## WORK ITEM
An exact, complete copy of the entries below is required, minus any pictures.
········
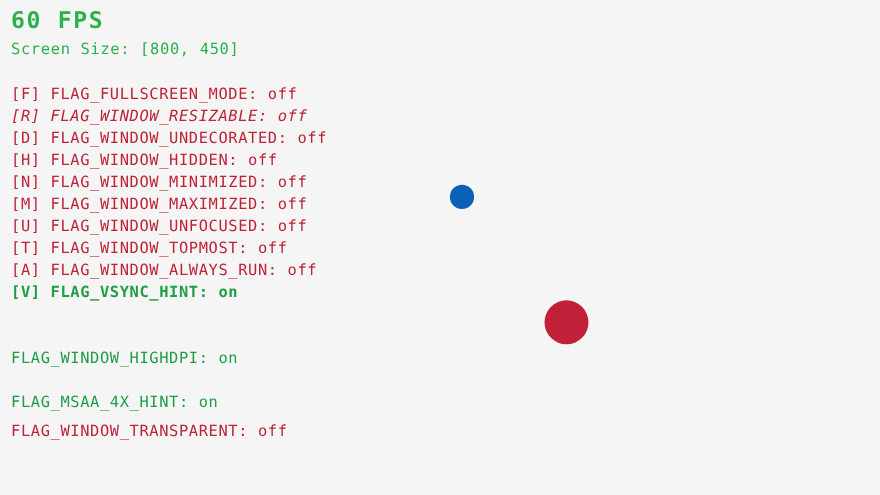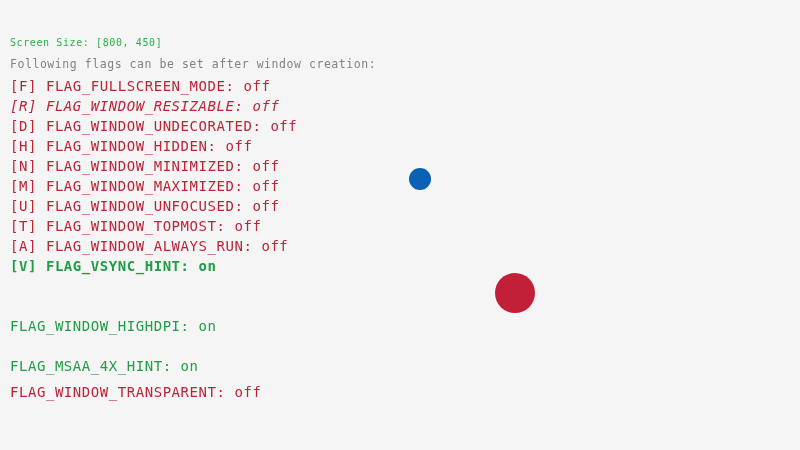--- a/index.html
+++ b/index.html
@@ -32,21 +32,21 @@
     top: 8px;
     font-size: 21px;
     font-weight: bold;
     letter-spacing: 1.5px;
     color: #2bb14b;
   }
 
   #screen-size {
     left: 10px;
     top: 38px;
-    font-size: 10px;
+    font-size: 14px;
     color: #2bb14b;
     letter-spacing: 0.6px;
   }
 
   .section-header {
     left: 10px;
     font-size: 11.5px;
     color: #828282;
     letter-spacing: 0.55px;
   }
@@ -80,24 +80,24 @@
     width: 40px;
     height: 40px;
     background: #c22039;
   }
 </style>
 </head>
 <body>
 
 <div id="app" style="background: rgb(245, 245, 245);">
 
+  <div class="txt" id="fps-counter" style="color: rgb(43, 177, 75);">60 FPS</div>
 
   <div class="txt" id="screen-size" style="color: rgb(43, 177, 75);">Screen Size: [800, 450]</div>
 
-  <div class="txt section-header" id="header-after" style="color: rgb(130, 130, 130);">Following flags can be set after window creation:</div>
 
   <div id="runtime-flag-list">
       <div class="txt flag-row off" style="top: 79px; color: rgb(190, 35, 55);">[F] FLAG_FULLSCREEN_MODE: off</div>
       <div class="txt flag-row off" style="top: 99px; color: rgb(190, 35, 55); font-style: italic;">[R] FLAG_WINDOW_RESIZABLE: off</div>
       <div class="txt flag-row off" style="top: 119px; color: rgb(190, 35, 55);">[D] FLAG_WINDOW_UNDECORATED: off</div>
       <div class="txt flag-row off" style="top: 139px; color: rgb(190, 35, 55);">[H] FLAG_WINDOW_HIDDEN: off</div>
       <div class="txt flag-row off" style="top: 159px; color: rgb(190, 35, 55);">[N] FLAG_WINDOW_MINIMIZED: off</div>
       <div class="txt flag-row off" style="top: 179px; color: rgb(190, 35, 55);">[M] FLAG_WINDOW_MAXIMIZED: off</div>
       <div class="txt flag-row off" style="top: 199px; color: rgb(190, 35, 55);">[U] FLAG_WINDOW_UNFOCUSED: off</div>
       <div class="txt flag-row off" style="top: 219px; color: rgb(190, 35, 55);">[T] FLAG_WINDOW_TOPMOST: off</div>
········
## EXERCISE ANSWER
--- a/index.html
+++ b/index.html
@@ -32,21 +32,21 @@
     top: 8px;
     font-size: 21px;
     font-weight: bold;
     letter-spacing: 1.5px;
     color: #2bb14b;
   }
 
   #screen-size {
     left: 10px;
     top: 38px;
-    font-size: 10px;
+    font-size: 14px;
     color: #2bb14b;
     letter-spacing: 0.6px;
   }
 
   .section-header {
     left: 10px;
     font-size: 11.5px;
     color: #828282;
     letter-spacing: 0.55px;
   }
@@ -80,24 +80,24 @@
     width: 40px;
     height: 40px;
     background: #c22039;
   }
 </style>
 </head>
 <body>
 
 <div id="app" style="background: rgb(245, 245, 245);">
 
+  <div class="txt" id="fps-counter" style="color: rgb(43, 177, 75);">60 FPS</div>
 
   <div class="txt" id="screen-size" style="color: rgb(43, 177, 75);">Screen Size: [800, 450]</div>
 
-  <div class="txt section-header" id="header-after" style="color: rgb(130, 130, 130);">Following flags can be set after window creation:</div>
 
   <div id="runtime-flag-list">
       <div class="txt flag-row off" style="top: 79px; color: rgb(190, 35, 55);">[F] FLAG_FULLSCREEN_MODE: off</div>
       <div class="txt flag-row off" style="top: 99px; color: rgb(190, 35, 55); font-style: italic;">[R] FLAG_WINDOW_RESIZABLE: off</div>
       <div class="txt flag-row off" style="top: 119px; color: rgb(190, 35, 55);">[D] FLAG_WINDOW_UNDECORATED: off</div>
       <div class="txt flag-row off" style="top: 139px; color: rgb(190, 35, 55);">[H] FLAG_WINDOW_HIDDEN: off</div>
       <div class="txt flag-row off" style="top: 159px; color: rgb(190, 35, 55);">[N] FLAG_WINDOW_MINIMIZED: off</div>
       <div class="txt flag-row off" style="top: 179px; color: rgb(190, 35, 55);">[M] FLAG_WINDOW_MAXIMIZED: off</div>
       <div class="txt flag-row off" style="top: 199px; color: rgb(190, 35, 55);">[U] FLAG_WINDOW_UNFOCUSED: off</div>
       <div class="txt flag-row off" style="top: 219px; color: rgb(190, 35, 55);">[T] FLAG_WINDOW_TOPMOST: off</div>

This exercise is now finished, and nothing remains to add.